Еще более точное проникновение в преступную сущность масонства николаевского времени — в повестях А. Григорьева. Писатель очень точно показывает масонов как «ледяных эгоистов», взирающих сверху вниз на всех и вся. Душа масонов «самолюбивая и сухая». А. Григорьев видит, что они чувствуют себя «маленькими наполеонами», способными на любое преступление. Столь верная характеристика представителей масонства объясняется тем, что А. Григорьев на некоторое время сам был затянут в масонскую ложу его товарищем по университету неким аферистом Милановским, который, разглагольствуя о высоких материях, собрал с «братьев» деньги и исчез. Недолгое пребывание в масонской ложе стало серьезным жизненным Уроком для А. Григорьева.
Но, пожалуй, самое глубокое понимание масонства прослеживается в романах Ф.М. Достоевского, который прежде всего отмечает его сатанинский, антиправославный характер и стремление подчинить себе русскую церковь.
Замысел масонов подчинить себе русскую церковь был просто чудовищен. По сути дела, это означало перевернуть церковь, а идеи, с которыми она боролась, сделать господствующими и таким образом разрушить Православие. Как справедливо отмечает исследователь творчества Достоевского В.Е. Ветловская, имя Христа используется масонами для подмены одного понятия другим. Делается это для того, чтобы завоевать доверие людей, а затем заставить поклоняться дьяволу. Противоречие это ярко выражается в легенде о Великом Инквизиторе, который олицетворяет собой собирательный образ масона.
Великий Инквизитор говорит Иисусу Христу:
«…мы скажем, что послушны Тебе и господствуем во имя Твое… (и)… обманем опять, ибо Тебя уже не пустим к себе».
В поэме Ивана, — пишет В. Ветловская, — Великий Инквизитор признается Христу: «И я ли скрою от Тебя тайну нашу? Может быть, Ты именно хочешь услышать ее из уст моих, слушай же: мы не с Тобой, а с ним, вот наша тайна!» «Тайный начальник» не тот, «который был поставлен» (то есть Иисус Христос), но тот, который, искушая соблазном власти, Его «поставил».
В романе «Братья Карамазовы» Алеша называет своего брата Ивана масоном.
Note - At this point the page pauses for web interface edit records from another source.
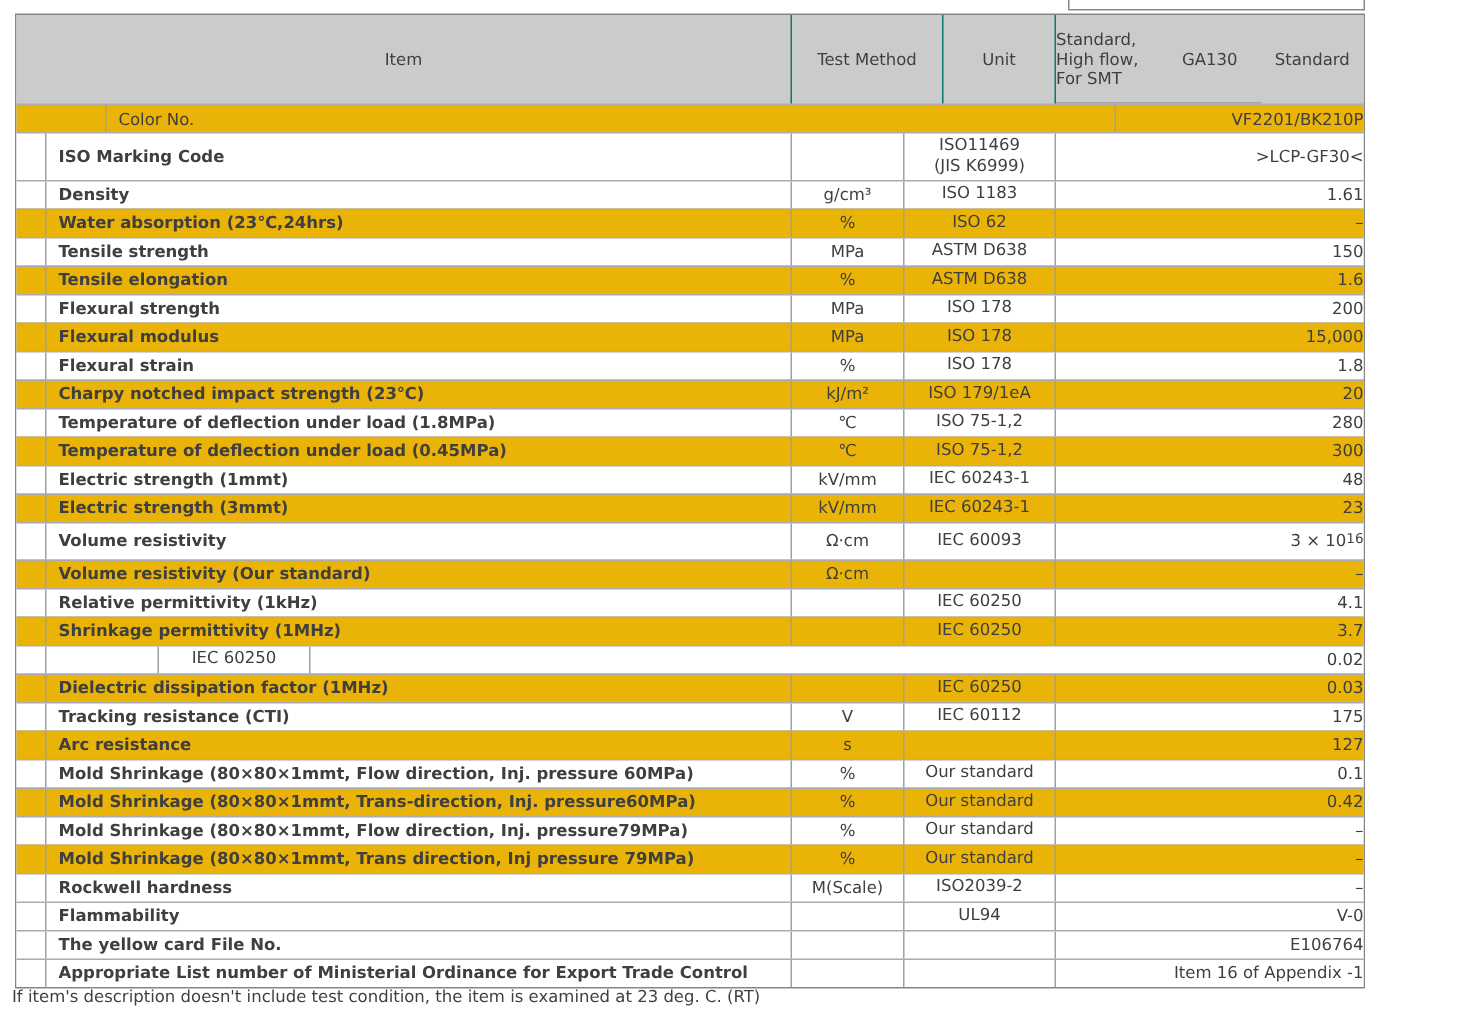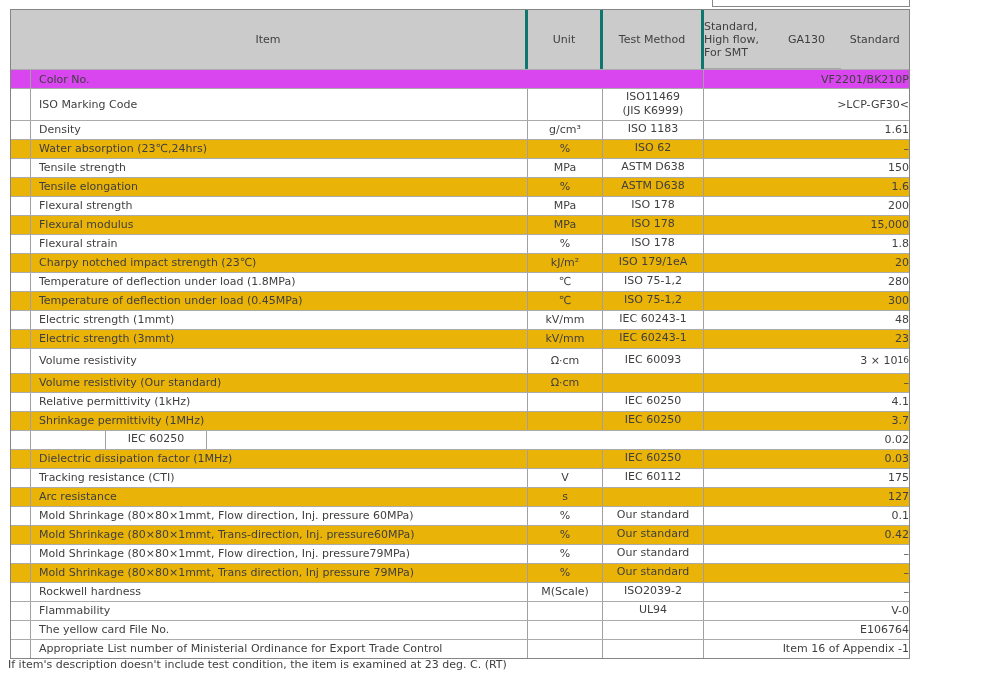--- a/index.html
+++ b/index.html
@@ -21,66 +21,66 @@
   .datatable {
     position: absolute; left: 10px; top: 9px;
     width: 900px;
     border: 1px solid #858585;
     background: #fff;
   }
   
   .hrow { display: flex; background: #cbcbcb; height: 59px; }
   .hcell {
     display: flex; align-items: center; justify-content: center;
-    border-right: 3px solid #0f766e;
+    border-right: 1px solid #0f766e;
   }
   .h-item   { width: 517px; }
   .h-unit   { width: 75px; }
   .h-method { width: 101px; }
   .h-value  { width: 205px; border-right: none; flex-direction: row; align-items: stretch; }
   .h-value > div {
     flex: 1; display: flex; align-items: center; justify-content: center;
     border-bottom: 1px solid #a6a6a6;
   }
   .h-value > div:last-child { border-bottom: none; }
   
   .row, .crow {
     display: flex; min-height: 19px;
     border-top: 1px solid #ababab;
     background: #ffffff;
   }
   .row[data-bg="yellow"] { background: #eab308; }
   .row[data-size="tall"] { min-height: 25px; }
-  .crow { background: #d946ef; }
+  .crow { background: #eab308; padding-left: 40px; }
   .c {
     display: flex; align-items: center;
     border-right: 1px solid #a0a0a0;
   }
   .c.narrow  { width: 20px; }
-  .c.item    { width: 497px; padding-left: 8px; }
+  .c.item    { width: 497px; padding-left: 8px; font-weight: bold; }
   .c.merged  { width: 673px; padding-left: 8px; }
   .c.unit    { width: 75px; justify-content: center; }
   .c.method  { width: 101px; justify-content: center; text-align: center;
                white-space: pre-line; line-height: 1.3; padding: 1px 0; }
   .c.value   { flex: 1; justify-content: flex-end; border-right: none; }
   .c.value sup { font-size: 9px; vertical-align: super; line-height: 1; }
   
   .footnote { position: absolute; left: 8px; top: 658px; }
 </style>
 </head>
 <body>
 
 <div class="cutoff-box"></div>
 
 <div class="datatable">
 
   <div class="hrow">
     <div class="hcell h-item">Item</div>
+    <div class="hcell h-method">Test Method</div>
     <div class="hcell h-unit">Unit</div>
-    <div class="hcell h-method">Test Method</div>
     <div class="hcell h-value">
       <div>Standard, High flow, For SMT</div>
       <div>GA130</div>
       <div>Standard</div>
     </div>
   </div>
 
   <div class="crow">
     <div class="c narrow"></div>
     <div class="c merged">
Причем характер реплики не оставляет сомнений в отрицательном отношении к масонству самого Достоевского. В силу этого особую достоверность приобретают специфически масонские черты Ивана Карамазова, тщательно исследованные Достоевским.
Иван Карамазов — типичный представитель масонского мира, который говорит о «возвращении билета Богу» с тем, чтобы получить билет от сатаны и участвовать вместе с ним в разрушении ненавистной ему исторической России. До конца осознавая подрывную роль масонства, Ф.М. Достоевский проницательно отмечает, что проповедуемые Иваном Карамазовым безбожные принципы свободы на самом деле означают только жест нажатия изящным мановением руки той адской машины, которой является стихийная жадность Смердяковых, носителей грубо-сладострастного отношения к жизни. Это гениальное видение великого писателя очень точно иллюстрируется отношениями между масоном-идеологом М. Бакуниным и его учеником, политическим бандитом Нечаевым (но об этом позднее).